DIRECTIONS
Within the entries below, please return exactly the lines from the one with "(52, 506) none" through the one with "(561, 217) none", leaving out any pictures.

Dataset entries
··········
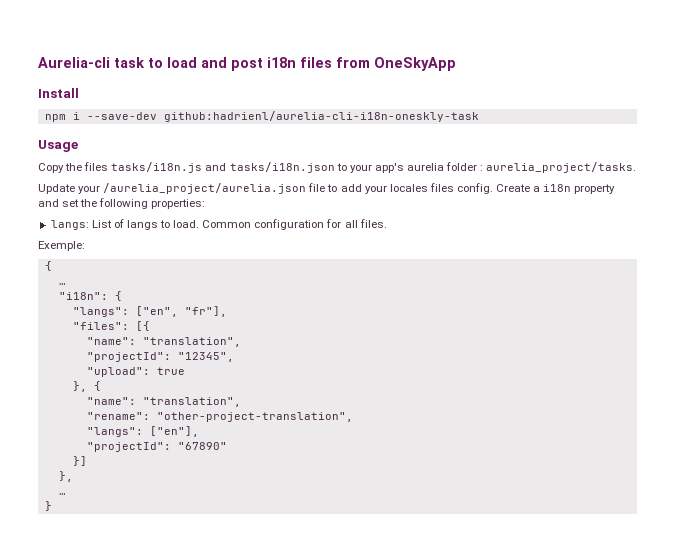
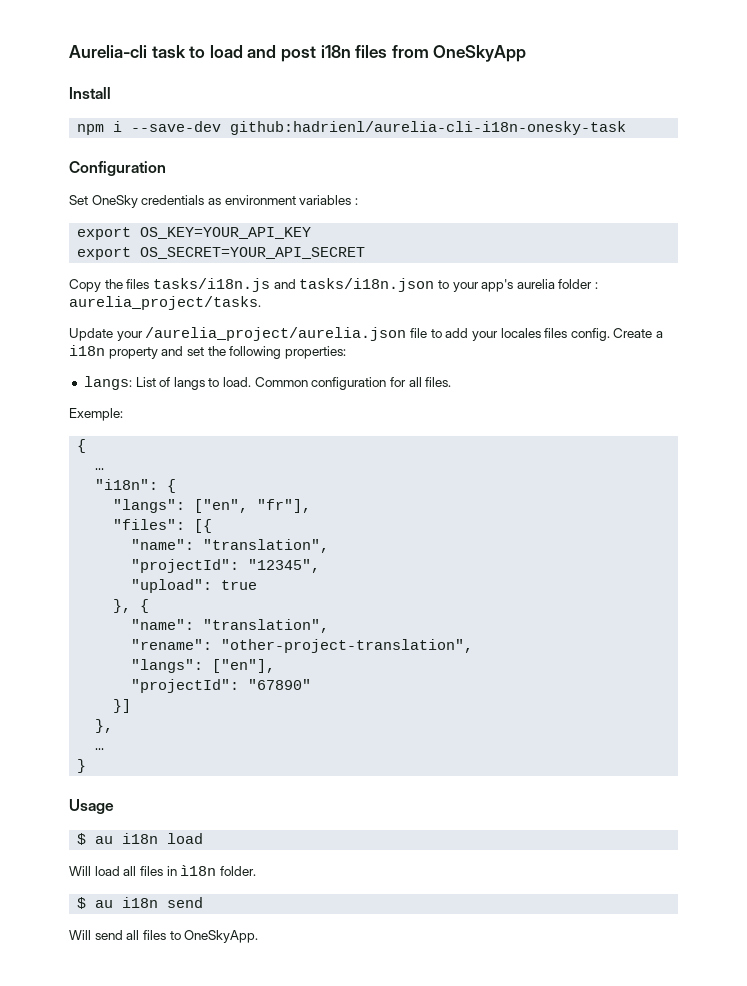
[163,111,479,122] [38,140,78,152] github:hadrienl/aurelia-cli-i18n-oneskly-task // Usage -> [230,121,627,135] [69,161,166,176] [69,195,358,208] [77,227,312,240] [77,247,366,260] github:hadrienl/aurelia-cli-i18n-onesky-task // Configuration // Set OneSky credentials as environment variables : // export OS_KEY=YOUR_API_KEY // export OS_SECRET=YOUR_API_SECRET
(52, 506) none -> [69,799,114,814] [77,833,204,845] [69,865,256,876] [77,897,204,909] [69,930,259,943] // Usage // $ au i18n load // Will load all files in ì18n folder. // $ au i18n send // Will send all files to OneSkyApp.

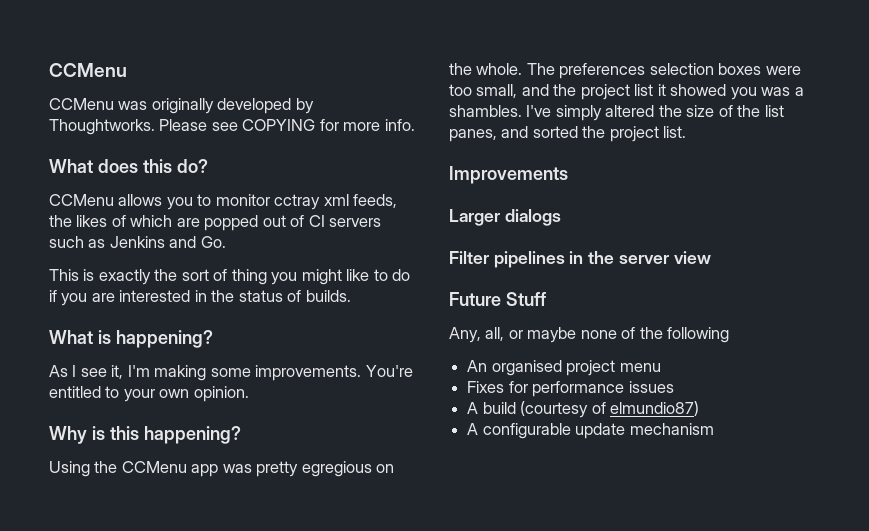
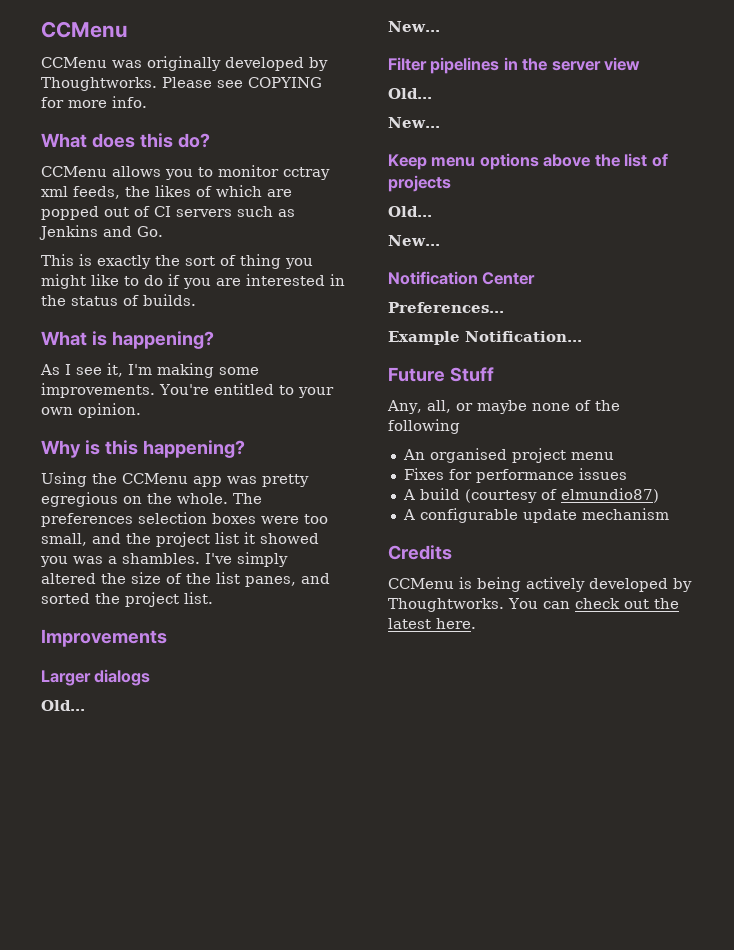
(561, 217) none -> [41,700,85,711] [388,21,440,32] // Old... // New...
(711, 257) none -> [388,88,432,99] [388,117,440,128] [388,153,668,170] [388,175,451,192] [388,206,432,217] [388,235,440,246] [388,271,536,285] [388,302,504,313] [388,331,582,345] // Old... // New... // Keep menu options above the list of projects // Old... // New... // Notification Center // Preferences... // Example Notification...
(714, 429) none -> [388,545,452,560] [388,577,692,592] [388,598,679,612] [388,618,476,629] // Credits // CCMenu is being actively developed by Thoughtworks. You can check out the latest here.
··········
ANSWER SPACE
(52, 506) none -> [69,799,114,814] [77,833,204,845] [69,865,256,876] [77,897,204,909] [69,930,259,943] // Usage // $ au i18n load // Will load all files in ì18n folder. // $ au i18n send // Will send all files to OneSkyApp.

(561, 217) none -> [41,700,85,711] [388,21,440,32] // Old... // New...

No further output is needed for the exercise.